Value Analysis Committees are now gatekeepers to inserting a technology into hospitals. Decisions are more and more based on financial factors, clinical benefits are not the paramount factor anymore.

Considerations they have

  • What do they do with former product if there is a replacement?
  • Cost – upfront and maintenance. TCO is king.
  • Clinical outcome – of backed by solid evidence.

 

Eric T Pierce, MD, PHD: how we select devices

Eric is involved in product selection for the Massachusetts General Hospital – especially for anesthesia

The selection process is always changing.

Value in Medical devices = Quality (outcome, safety, clinician satisfaction) / TCO

Traditionally, physicians were big drivers of device selection. They become less and less important.

When a product might be controversial, limited trials are set up.

For complex and expensive products, the process is the following:

  • An ad-hoc evaluation group is formed (physician director, bioengineers, clinician advocates, division leaders, frequent users)
  • Review all viable product options
  • Apply selection criteria (TCO, compatibility & continuity, ease of operation, serviceability, product support)
  • Narrow choice of 2 or 3 products
  • Focused trial of top choices in-service
  • Comparative financial analysis, purchasing folks negotiate
  • Review, recommendation, decision

 

The whole process takes weeks or month

Ease of operation criteria (very important):

  • Intuitive design
  • Simple interface
  • Clean-ability (they recently had a device which screen was damaged to cleaning solutions)
  • Battery life
  • Boot up time (because of emergencies).
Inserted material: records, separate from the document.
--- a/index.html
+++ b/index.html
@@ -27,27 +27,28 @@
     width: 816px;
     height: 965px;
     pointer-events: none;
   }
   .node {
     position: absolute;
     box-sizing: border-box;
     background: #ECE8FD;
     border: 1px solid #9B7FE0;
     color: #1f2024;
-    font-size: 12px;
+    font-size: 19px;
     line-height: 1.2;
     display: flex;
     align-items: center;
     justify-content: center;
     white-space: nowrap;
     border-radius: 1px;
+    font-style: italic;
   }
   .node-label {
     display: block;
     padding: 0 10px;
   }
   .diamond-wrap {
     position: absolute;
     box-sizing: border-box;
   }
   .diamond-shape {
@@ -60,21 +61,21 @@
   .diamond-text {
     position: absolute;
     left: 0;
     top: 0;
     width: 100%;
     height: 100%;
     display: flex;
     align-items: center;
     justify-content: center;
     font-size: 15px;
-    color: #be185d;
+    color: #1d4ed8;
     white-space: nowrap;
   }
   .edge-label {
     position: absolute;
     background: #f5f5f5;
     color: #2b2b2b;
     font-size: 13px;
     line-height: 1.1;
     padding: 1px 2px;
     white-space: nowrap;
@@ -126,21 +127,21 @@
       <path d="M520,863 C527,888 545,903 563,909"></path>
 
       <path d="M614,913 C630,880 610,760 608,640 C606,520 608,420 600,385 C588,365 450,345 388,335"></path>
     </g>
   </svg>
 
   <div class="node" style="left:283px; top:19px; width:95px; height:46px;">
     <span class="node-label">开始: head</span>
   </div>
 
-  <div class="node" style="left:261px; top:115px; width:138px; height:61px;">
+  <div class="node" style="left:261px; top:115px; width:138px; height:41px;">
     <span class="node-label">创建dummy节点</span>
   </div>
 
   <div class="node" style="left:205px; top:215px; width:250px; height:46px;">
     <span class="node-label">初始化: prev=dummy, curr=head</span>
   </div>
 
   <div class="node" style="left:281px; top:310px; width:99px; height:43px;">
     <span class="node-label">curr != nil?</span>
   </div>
They time boot-up time.
  • Portability (big issue for them: portable devices get stolen)
  • Mounts

 

Winning over the value analysis committee – David J. Berkowitz, Vice President, Healthcare Insights and Analytics, ECRI INSTITUTE

 

We are moving from a volume-based healthcare system to a value-based healthcare system

The absence of evidence (as far as clinical benefits are concerned) is a showstopper

 

Michael Fraai, Executive Director- Biomedical Engineering & Device Integration, BRIGHAM AND WOMEN’S HOSPITAL

Network security is huge topic before devices are authorized into a hospital’s network.
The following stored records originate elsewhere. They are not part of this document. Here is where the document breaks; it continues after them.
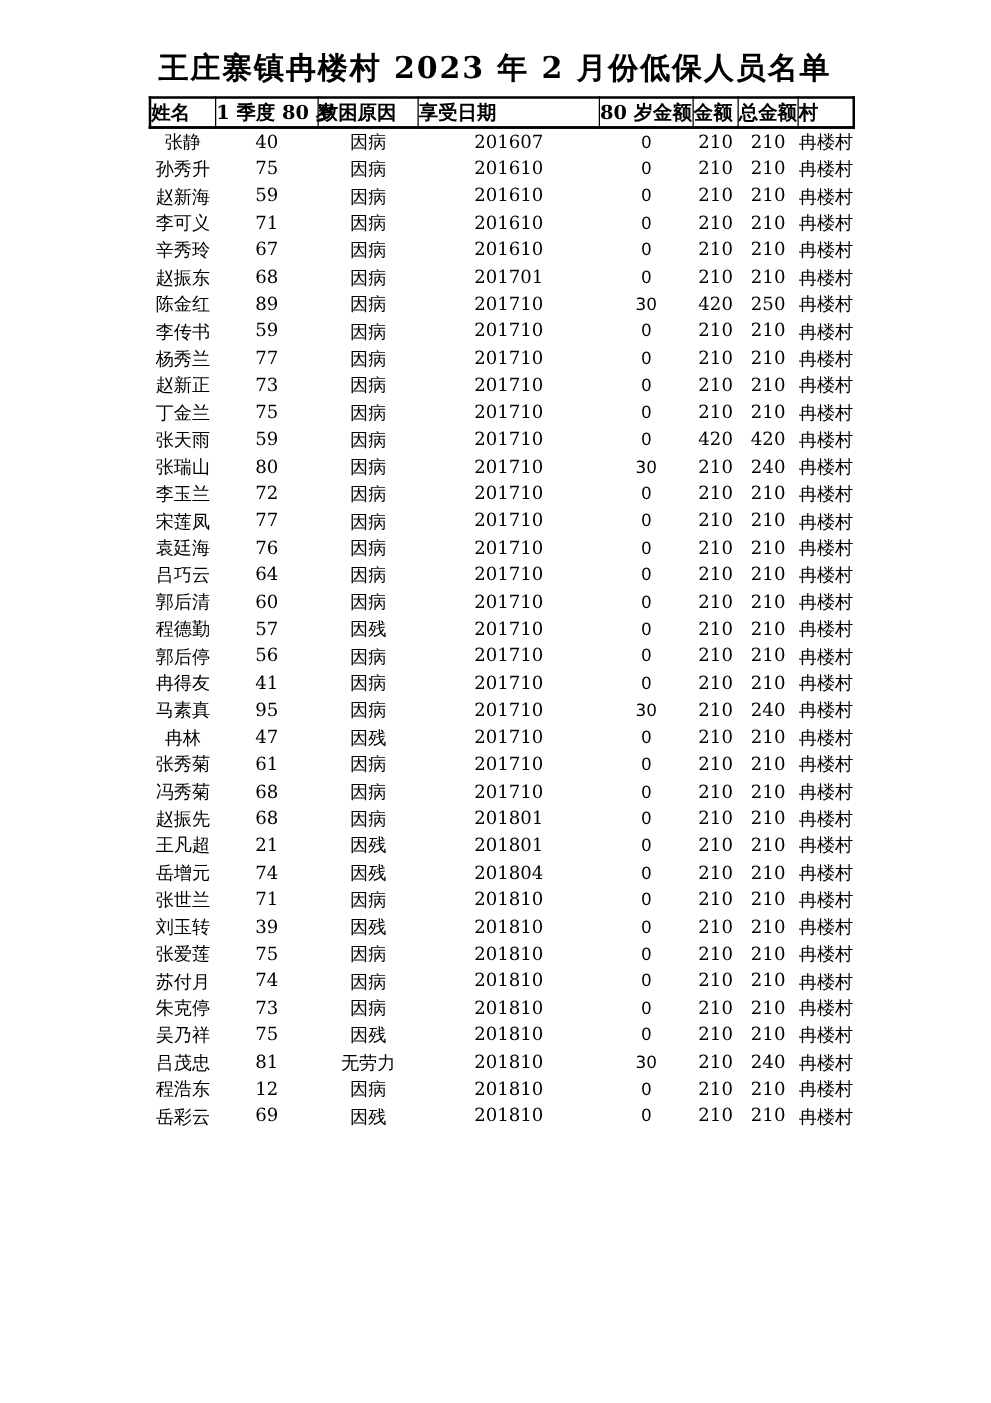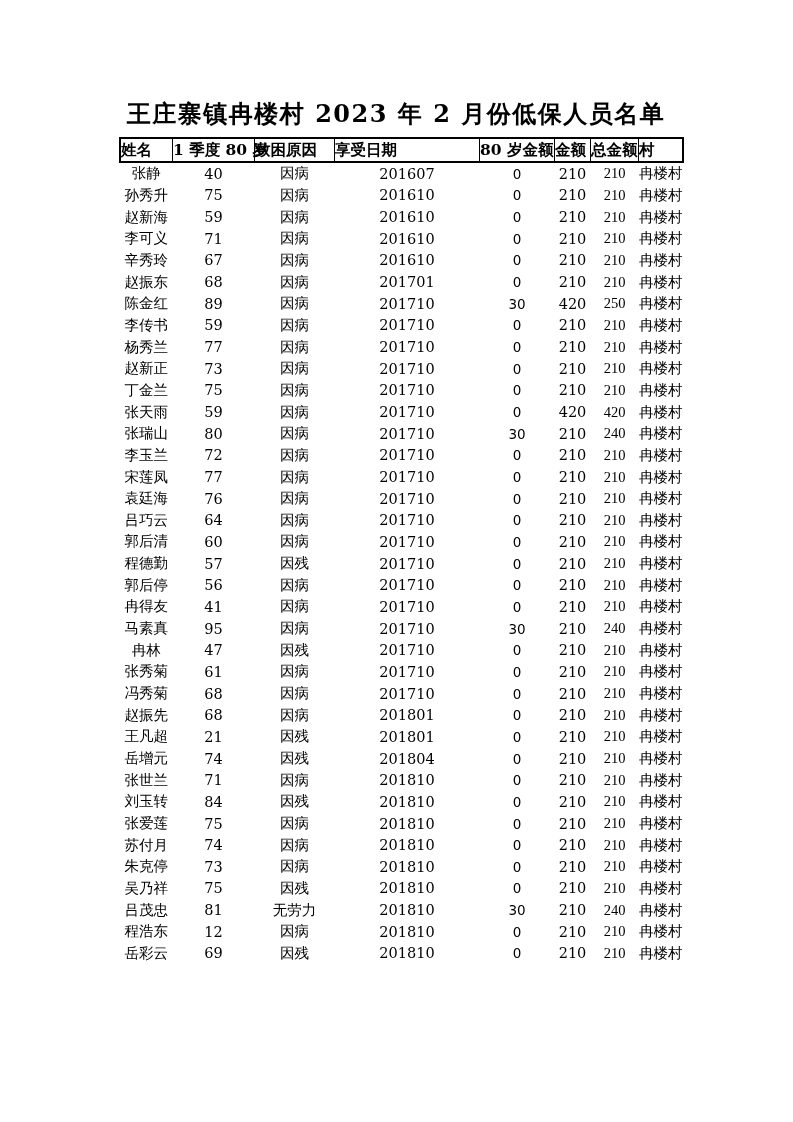--- a/index.html
+++ b/index.html
@@ -14,21 +14,21 @@
     font-family: "DejaVu Serif", "Liberation Serif", serif;
     overflow: hidden;
   }
   .sheet {
     position: relative;
     width: 793px;
     height: 1122px;
     background: #ffffff;
   }
   .doc-title {
-    padding-top: 100px;
+    padding-top: 40px;
     width: 554px;
     margin-left: 119px;
     text-align: center;
     font-size: 24px;
     font-weight: bold;
     letter-spacing: 1.5px;
     line-height: 28px;
     white-space: nowrap;
   }
   table.roster {
@@ -59,21 +59,21 @@
     white-space: nowrap;
     overflow: visible;
   }
   
   .col-name     { width: 51px; }
   .col-age      { width: 81px; }
   .col-reason   { width: 79px; }
   .col-date     { width: 144px; }
   .col-amount80 { width: 74px; }
   .col-amount   { width: 35px; }
-  .col-total    { width: 47px; font-family: Liberation Serif, serif; }
+  .col-total    { width: 47px; }
   .col-village  { width: 43px; }
   
   table.roster tbody td.col-amount80 {
     font-family: "DejaVu Sans", "Liberation Sans", sans-serif;
     font-size: 13.5px;
   }
 </style>
 </head>
 <body>
 
@@ -379,21 +379,21 @@
           <td class="col-age">71</td>
           <td class="col-reason">因病</td>
           <td class="col-date">201810</td>
           <td class="col-amount80">0</td>
           <td class="col-amount">210</td>
           <td class="col-total">210</td>
           <td class="col-village">冉楼村</td>
         </tr>
         <tr>
           <td class="col-name">刘玉转</td>
-          <td class="col-age">84</td>
+          <td class="col-age">39</td>
           <td class="col-reason">因残</td>
           <td class="col-date">201810</td>
           <td class="col-amount80">0</td>
           <td class="col-amount">210</td>
           <td class="col-total">210</td>
           <td class="col-village">冉楼村</td>
         </tr>
         <tr>
           <td class="col-name">张爱莲</td>
           <td class="col-age">75</td>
They don’t buy a quote. They buy a solution to deliver safe & efficient care.

There is an awareness of real cost.

Factors in the TCO: purchase cost, backfill cost, training cost, device integration, software cost, warranty cost, implementation cost, parts, accessories.

It becomes more and more costly to integrate products into EHRs.

 

Panel discussion

 

Mistakes companies and salespeople make:

  • Adding too many features
  • Eliminating features that users do like
  • Not doing enough outcome research
  • Not understanding the user’s work environment (screens too smalls or difficult to read). Send your designers to the environment where the device will be used.
  • Introducing too many variable or deals
  • Not supporting intra-operability (ICE standards)
  • Not being the clients’ time and objectives
  • Not being environmentally responsible

 

There is an EPP (Environmentally Preferable Purchase) movement happening in the supply chain space

 

Advice for manufacturers:

  • How do you reduce downtime?
  • Think about helping institutions to compute the TCO
  • Analyze error logs and fix errors. Provide backup capabilities.
  • Have a real value dossier with all the stuff discussed above ready for the value committee.